Der Künstler zwischen Westen und Osten

SCHILLERS EUROPÄERTUM

Schiller wurde durch den Anblick der geistigen Gestalt Goethes angeregt, sich über sein eigenes Wesen Rechenschaft abzulegen. Er tat es in den Briefen über die ästhetische Erziehung des Menschen. Dadurch, daß er dieses Werk, das Satz für Satz eine Arbeit an seiner Seele war, aus sich herausstellte, erfuhr sein Inneres eine Klärung im Instinktartigen und eine Stärkung in der Gestaltungskraft, die ihm ermöglichten, seinen Geist nicht nur aus dem eigenen Volkstum emporzuheben, sondern über ganz Europa auszubreiten und die Eigenschaften der anderen Völker zu erfassen.

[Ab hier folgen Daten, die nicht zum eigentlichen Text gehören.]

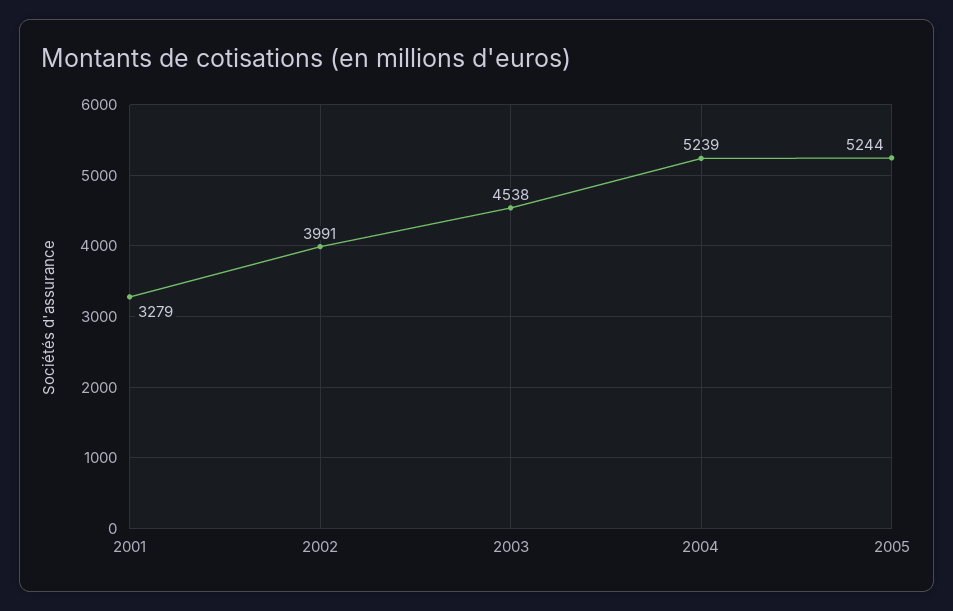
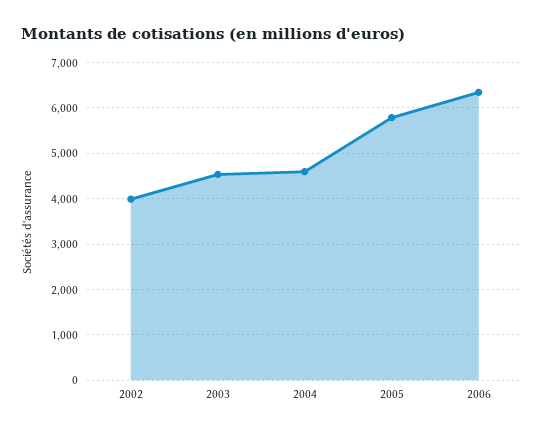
2001: 3279 -> none
2004: 5239 -> 4600
2005: 5244 -> 5800
2006: none -> 6400

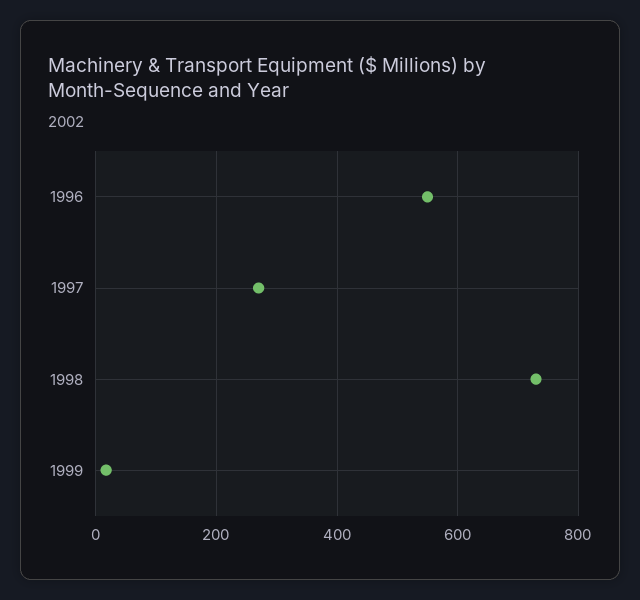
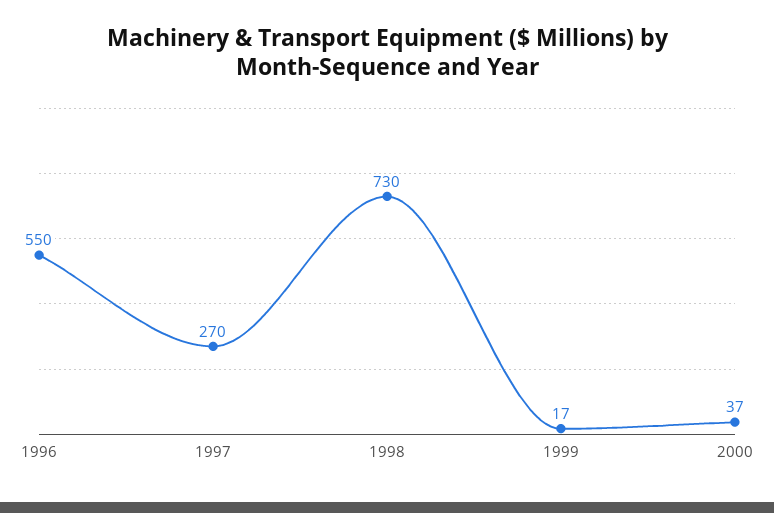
2000: none -> 37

Die Entwicklung, die er infolge dieser Denkarbeit durchmachte, schuf sein dichterisches Vermögen zu einem Organe, das die verschiedenen Volksseelen ohne Vorurteile zu betrachten vermochte, Es bestand ja diese Selbsterziehung darin, daß er ein Gleichgewicht herstellte zwischen Stofftrieb und Formtrieb, indem er ein Bild des vollkommenen Menschen in sich zeichnete und ihm Wirklichkeit verlieh durch die Kunst. Infolge der schöpferischen Anstrengung seines Geistes wurden in ihm Kräfte entbunden, die ihn erkennen ließen, inwiefern die Völker Europas Stufen zur Menschheit als solcher sind.